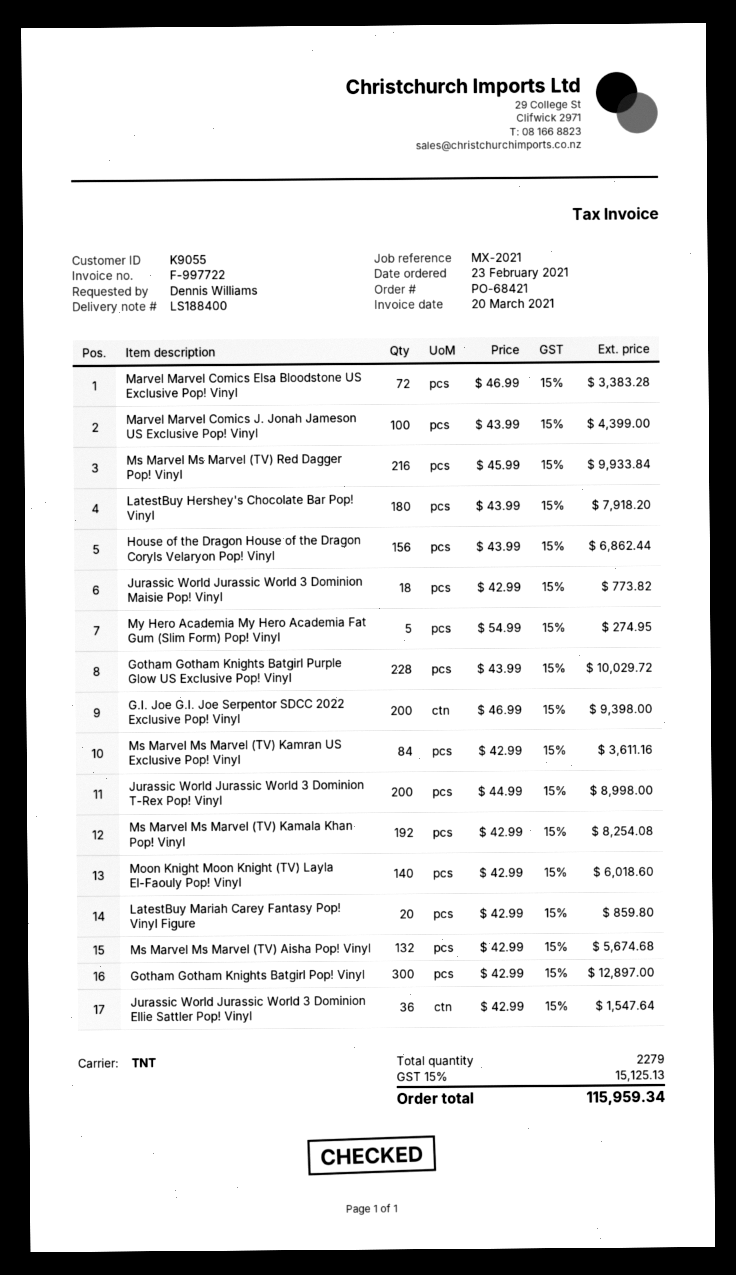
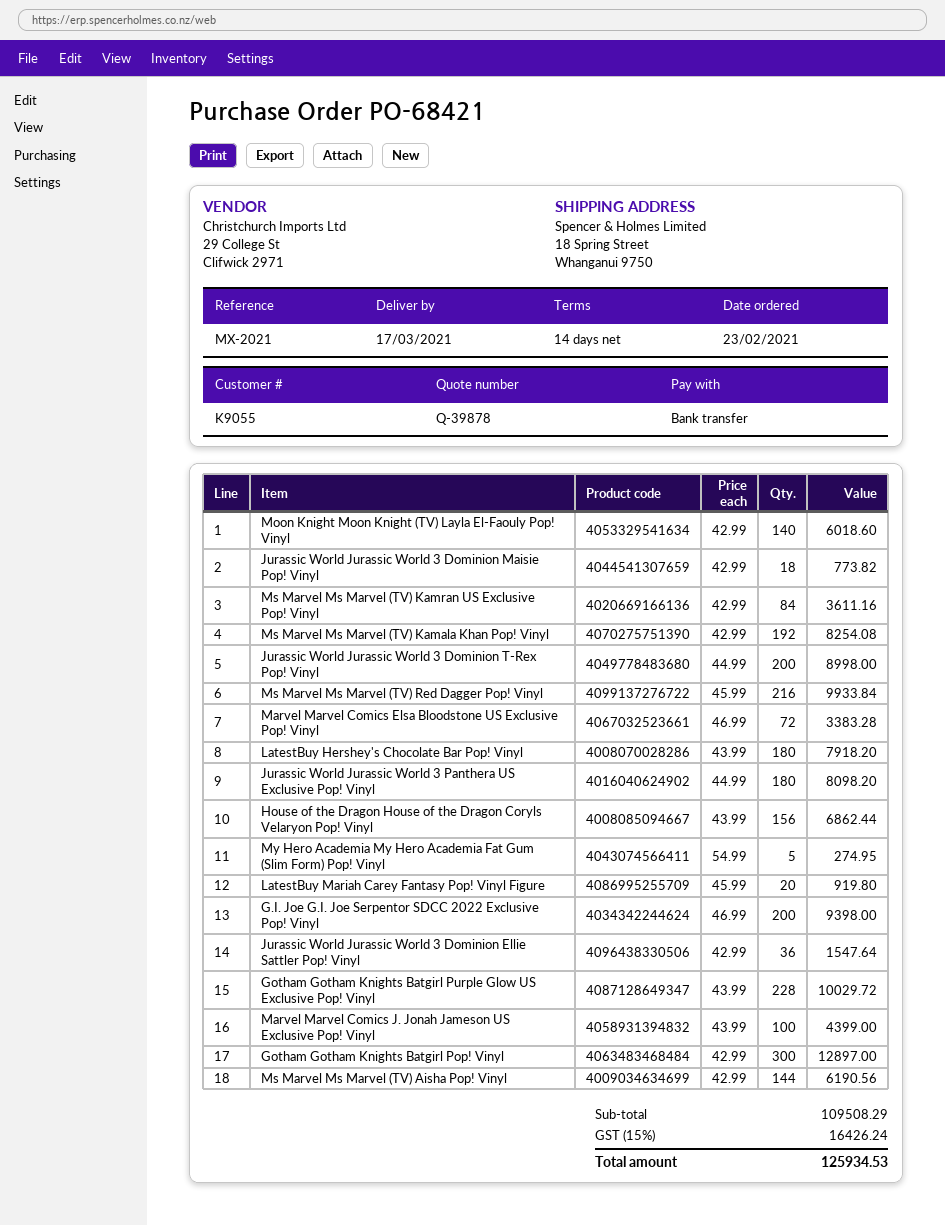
LatestBuy Mariah Carey Fantasy Pop! Vinyl Figure: 20 x 42.99 = 859.80 -> 20 x 45.99 = 919.80
Ms Marvel Ms Marvel (TV) Aisha Pop! Vinyl: 132 x 42.99 = 5674.68 -> 144 x 42.99 = 6190.56
Jurassic World Jurassic World 3 Panthera US Exclusive Pop! Vinyl: none -> 180 x 44.99 = 8098.20
tax: 15% = 15125.13 -> 15% = 16426.24
total: 115959.34 -> 125934.53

====================

**Task description:** Exactly reproduce the lines of the entries above, from the one containing "Ms Marvel Ms" to the very last, and no others.

**Solution for this problem:**
Ms Marvel Ms Marvel (TV) Aisha Pop! Vinyl: 132 x 42.99 = 5674.68 -> 144 x 42.99 = 6190.56
Jurassic World Jurassic World 3 Panthera US Exclusive Pop! Vinyl: none -> 180 x 44.99 = 8098.20
tax: 15% = 15125.13 -> 15% = 16426.24
total: 115959.34 -> 125934.53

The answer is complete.